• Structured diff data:
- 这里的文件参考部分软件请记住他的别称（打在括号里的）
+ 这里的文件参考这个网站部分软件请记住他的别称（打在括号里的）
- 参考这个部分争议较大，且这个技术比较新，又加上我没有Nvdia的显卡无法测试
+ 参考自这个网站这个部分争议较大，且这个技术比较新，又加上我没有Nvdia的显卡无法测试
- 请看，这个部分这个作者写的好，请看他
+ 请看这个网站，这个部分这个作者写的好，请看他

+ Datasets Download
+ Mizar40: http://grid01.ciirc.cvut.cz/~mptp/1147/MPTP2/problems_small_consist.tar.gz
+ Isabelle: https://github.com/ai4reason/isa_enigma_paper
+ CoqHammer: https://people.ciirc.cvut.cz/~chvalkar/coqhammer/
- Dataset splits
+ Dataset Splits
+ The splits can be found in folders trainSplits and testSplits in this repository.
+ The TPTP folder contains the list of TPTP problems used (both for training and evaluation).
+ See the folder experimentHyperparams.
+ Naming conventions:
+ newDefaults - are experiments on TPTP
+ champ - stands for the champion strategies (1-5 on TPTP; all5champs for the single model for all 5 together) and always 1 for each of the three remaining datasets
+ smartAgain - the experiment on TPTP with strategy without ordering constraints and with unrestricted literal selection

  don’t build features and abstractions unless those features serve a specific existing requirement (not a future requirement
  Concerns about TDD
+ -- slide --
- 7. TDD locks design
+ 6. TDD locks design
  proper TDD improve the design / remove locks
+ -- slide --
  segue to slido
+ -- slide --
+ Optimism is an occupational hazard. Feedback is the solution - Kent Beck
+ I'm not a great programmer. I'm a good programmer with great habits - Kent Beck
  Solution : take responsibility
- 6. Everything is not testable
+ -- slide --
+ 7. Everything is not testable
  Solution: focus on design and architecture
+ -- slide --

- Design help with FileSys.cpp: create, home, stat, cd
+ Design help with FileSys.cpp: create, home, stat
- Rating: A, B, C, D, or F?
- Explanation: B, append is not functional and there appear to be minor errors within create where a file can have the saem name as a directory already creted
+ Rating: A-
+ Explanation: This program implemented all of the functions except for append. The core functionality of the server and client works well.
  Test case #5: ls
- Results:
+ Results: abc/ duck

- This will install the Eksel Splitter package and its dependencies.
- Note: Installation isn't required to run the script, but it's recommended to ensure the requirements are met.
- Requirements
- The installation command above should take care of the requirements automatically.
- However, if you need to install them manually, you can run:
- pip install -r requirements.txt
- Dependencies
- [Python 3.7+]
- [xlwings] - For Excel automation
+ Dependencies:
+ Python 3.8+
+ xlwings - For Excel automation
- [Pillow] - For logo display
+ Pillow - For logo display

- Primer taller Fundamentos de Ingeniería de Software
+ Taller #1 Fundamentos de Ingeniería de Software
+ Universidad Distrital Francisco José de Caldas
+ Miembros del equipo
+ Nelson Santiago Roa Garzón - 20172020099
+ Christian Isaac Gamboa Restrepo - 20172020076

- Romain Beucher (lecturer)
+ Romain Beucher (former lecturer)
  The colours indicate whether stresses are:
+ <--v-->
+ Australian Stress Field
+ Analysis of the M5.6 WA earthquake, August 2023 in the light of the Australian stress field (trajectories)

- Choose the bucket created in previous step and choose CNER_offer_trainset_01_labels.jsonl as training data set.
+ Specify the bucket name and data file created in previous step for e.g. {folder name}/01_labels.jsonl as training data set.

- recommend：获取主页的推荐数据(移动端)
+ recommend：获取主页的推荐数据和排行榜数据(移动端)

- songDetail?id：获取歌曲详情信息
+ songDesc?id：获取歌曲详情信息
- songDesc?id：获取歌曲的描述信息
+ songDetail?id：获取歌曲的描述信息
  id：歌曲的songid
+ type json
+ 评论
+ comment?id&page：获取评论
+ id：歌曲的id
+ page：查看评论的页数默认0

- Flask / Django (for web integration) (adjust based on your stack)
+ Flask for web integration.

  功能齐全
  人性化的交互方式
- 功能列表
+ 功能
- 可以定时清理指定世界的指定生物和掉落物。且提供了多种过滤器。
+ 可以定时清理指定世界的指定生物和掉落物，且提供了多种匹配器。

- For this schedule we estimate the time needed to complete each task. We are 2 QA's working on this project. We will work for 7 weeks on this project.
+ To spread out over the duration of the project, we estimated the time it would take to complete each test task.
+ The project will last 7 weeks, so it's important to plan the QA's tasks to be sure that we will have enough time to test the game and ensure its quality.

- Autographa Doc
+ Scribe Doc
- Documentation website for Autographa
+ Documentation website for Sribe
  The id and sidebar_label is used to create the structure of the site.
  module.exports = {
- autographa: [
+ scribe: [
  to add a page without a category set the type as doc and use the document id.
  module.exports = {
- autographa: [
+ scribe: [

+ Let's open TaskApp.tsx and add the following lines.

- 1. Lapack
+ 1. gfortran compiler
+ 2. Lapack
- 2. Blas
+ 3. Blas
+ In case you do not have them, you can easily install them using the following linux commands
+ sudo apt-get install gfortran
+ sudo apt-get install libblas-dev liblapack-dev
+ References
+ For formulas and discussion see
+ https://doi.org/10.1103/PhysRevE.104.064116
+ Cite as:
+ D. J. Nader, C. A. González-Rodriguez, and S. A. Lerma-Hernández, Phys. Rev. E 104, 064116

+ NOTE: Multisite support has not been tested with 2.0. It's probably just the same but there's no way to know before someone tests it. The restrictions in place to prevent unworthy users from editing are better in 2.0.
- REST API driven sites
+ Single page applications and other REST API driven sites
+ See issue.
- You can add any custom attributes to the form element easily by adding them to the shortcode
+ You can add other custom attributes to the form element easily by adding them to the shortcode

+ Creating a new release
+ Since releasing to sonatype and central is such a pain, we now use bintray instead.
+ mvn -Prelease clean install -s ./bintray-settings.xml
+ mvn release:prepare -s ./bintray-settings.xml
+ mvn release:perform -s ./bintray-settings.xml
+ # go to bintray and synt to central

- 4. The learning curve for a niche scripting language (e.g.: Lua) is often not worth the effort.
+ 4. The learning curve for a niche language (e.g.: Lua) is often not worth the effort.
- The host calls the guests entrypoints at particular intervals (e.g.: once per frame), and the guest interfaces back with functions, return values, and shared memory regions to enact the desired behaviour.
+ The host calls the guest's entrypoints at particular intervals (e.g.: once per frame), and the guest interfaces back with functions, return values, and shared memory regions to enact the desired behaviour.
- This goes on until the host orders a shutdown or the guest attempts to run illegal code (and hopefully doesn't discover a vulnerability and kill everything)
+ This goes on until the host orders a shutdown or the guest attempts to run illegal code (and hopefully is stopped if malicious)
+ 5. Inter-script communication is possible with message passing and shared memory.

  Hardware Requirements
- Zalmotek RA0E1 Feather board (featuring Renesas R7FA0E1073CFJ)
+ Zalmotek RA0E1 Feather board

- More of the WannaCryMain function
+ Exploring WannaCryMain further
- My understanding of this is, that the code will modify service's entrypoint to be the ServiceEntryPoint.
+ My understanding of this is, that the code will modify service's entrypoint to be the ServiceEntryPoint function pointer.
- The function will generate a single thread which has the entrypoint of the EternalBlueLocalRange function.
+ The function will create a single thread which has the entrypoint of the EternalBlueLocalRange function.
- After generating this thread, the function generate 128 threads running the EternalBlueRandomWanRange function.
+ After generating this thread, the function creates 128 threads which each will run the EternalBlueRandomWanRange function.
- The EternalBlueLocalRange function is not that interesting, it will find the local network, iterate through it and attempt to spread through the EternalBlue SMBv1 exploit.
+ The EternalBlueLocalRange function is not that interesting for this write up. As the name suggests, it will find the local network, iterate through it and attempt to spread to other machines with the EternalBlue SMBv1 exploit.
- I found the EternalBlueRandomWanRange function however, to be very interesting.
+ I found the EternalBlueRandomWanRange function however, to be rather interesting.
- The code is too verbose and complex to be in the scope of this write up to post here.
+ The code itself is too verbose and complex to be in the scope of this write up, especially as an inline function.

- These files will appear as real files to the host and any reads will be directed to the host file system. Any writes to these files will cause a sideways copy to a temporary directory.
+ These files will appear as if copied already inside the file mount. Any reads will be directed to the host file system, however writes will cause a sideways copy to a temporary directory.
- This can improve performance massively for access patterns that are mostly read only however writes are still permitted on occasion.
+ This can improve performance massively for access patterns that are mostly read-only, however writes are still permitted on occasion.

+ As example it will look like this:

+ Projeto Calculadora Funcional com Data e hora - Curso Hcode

• Your assignment:
Set down, exactly as they appear above, all lines from the one that has "- Autographa Doc" down to the one that has "and discussion see", including those two and no others.

• Problem solution:
- Autographa Doc
+ Scribe Doc
- Documentation website for Autographa
+ Documentation website for Sribe
  The id and sidebar_label is used to create the structure of the site.
  module.exports = {
- autographa: [
+ scribe: [
  to add a page without a category set the type as doc and use the document id.
  module.exports = {
- autographa: [
+ scribe: [

+ Let's open TaskApp.tsx and add the following lines.

- 1. Lapack
+ 1. gfortran compiler
+ 2. Lapack
- 2. Blas
+ 3. Blas
+ In case you do not have them, you can easily install them using the following linux commands
+ sudo apt-get install gfortran
+ sudo apt-get install libblas-dev liblapack-dev
+ References
+ For formulas and discussion see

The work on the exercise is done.